Start of Input records

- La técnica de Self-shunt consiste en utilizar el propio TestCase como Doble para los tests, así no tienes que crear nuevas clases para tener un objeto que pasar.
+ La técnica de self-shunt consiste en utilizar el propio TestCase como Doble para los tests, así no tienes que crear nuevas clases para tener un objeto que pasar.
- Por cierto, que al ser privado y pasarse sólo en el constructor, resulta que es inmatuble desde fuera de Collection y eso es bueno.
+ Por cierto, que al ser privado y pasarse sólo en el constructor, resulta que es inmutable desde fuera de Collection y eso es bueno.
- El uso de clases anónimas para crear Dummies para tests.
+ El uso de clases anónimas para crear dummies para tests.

End of Input records
Start of Input records

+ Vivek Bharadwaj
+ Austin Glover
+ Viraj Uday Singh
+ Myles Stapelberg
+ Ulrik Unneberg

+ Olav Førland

End of Input records

■ Problem statement ■
Return only those lines of the records that contain the string "consiste".

■ Solution for this problem ■
- La técnica de Self-shunt consiste en utilizar el propio TestCase como Doble para los tests, así no tienes que crear nuevas clases para tener un objeto que pasar.
+ La técnica de self-shunt consiste en utilizar el propio TestCase como Doble para los tests, así no tienes que crear nuevas clases para tener un objeto que pasar.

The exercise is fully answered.